EXERCISE OBJECTIVE
Copy out each line of the data that contains "stub".

= = = =

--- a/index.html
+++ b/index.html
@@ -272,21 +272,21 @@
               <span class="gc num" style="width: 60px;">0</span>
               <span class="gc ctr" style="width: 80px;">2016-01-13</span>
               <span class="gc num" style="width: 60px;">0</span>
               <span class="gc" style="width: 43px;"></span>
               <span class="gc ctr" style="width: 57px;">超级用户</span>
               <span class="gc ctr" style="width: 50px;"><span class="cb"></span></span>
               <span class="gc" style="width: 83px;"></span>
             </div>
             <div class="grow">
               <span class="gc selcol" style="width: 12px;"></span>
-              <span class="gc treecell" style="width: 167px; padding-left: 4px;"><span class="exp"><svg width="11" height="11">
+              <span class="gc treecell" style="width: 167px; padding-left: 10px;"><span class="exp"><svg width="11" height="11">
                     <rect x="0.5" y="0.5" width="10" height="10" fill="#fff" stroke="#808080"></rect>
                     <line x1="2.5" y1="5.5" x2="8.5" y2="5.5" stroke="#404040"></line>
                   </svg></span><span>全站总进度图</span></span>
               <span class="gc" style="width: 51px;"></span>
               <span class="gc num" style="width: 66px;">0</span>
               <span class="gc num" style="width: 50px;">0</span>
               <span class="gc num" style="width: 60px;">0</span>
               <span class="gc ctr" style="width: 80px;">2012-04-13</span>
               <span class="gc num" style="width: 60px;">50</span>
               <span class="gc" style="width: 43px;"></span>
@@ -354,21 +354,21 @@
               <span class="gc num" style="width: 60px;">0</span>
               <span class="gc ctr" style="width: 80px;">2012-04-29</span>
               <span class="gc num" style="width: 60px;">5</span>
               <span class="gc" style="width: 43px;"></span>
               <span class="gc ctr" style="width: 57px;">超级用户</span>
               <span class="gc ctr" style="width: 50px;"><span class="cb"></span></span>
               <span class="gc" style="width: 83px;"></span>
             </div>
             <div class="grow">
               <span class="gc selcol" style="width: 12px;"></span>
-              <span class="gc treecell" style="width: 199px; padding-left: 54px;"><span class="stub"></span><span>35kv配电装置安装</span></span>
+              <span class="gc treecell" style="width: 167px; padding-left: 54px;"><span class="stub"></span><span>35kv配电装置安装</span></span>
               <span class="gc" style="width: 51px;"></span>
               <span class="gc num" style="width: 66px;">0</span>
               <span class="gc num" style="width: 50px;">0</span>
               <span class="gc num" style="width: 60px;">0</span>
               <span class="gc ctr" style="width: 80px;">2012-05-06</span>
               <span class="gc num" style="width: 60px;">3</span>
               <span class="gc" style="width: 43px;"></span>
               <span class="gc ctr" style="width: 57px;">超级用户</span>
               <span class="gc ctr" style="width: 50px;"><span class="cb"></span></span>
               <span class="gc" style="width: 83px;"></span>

= = = =

TASK RESPONSE
-              <span class="gc treecell" style="width: 199px; padding-left: 54px;"><span class="stub"></span><span>35kv配电装置安装</span></span>
+              <span class="gc treecell" style="width: 167px; padding-left: 54px;"><span class="stub"></span><span>35kv配电装置安装</span></span>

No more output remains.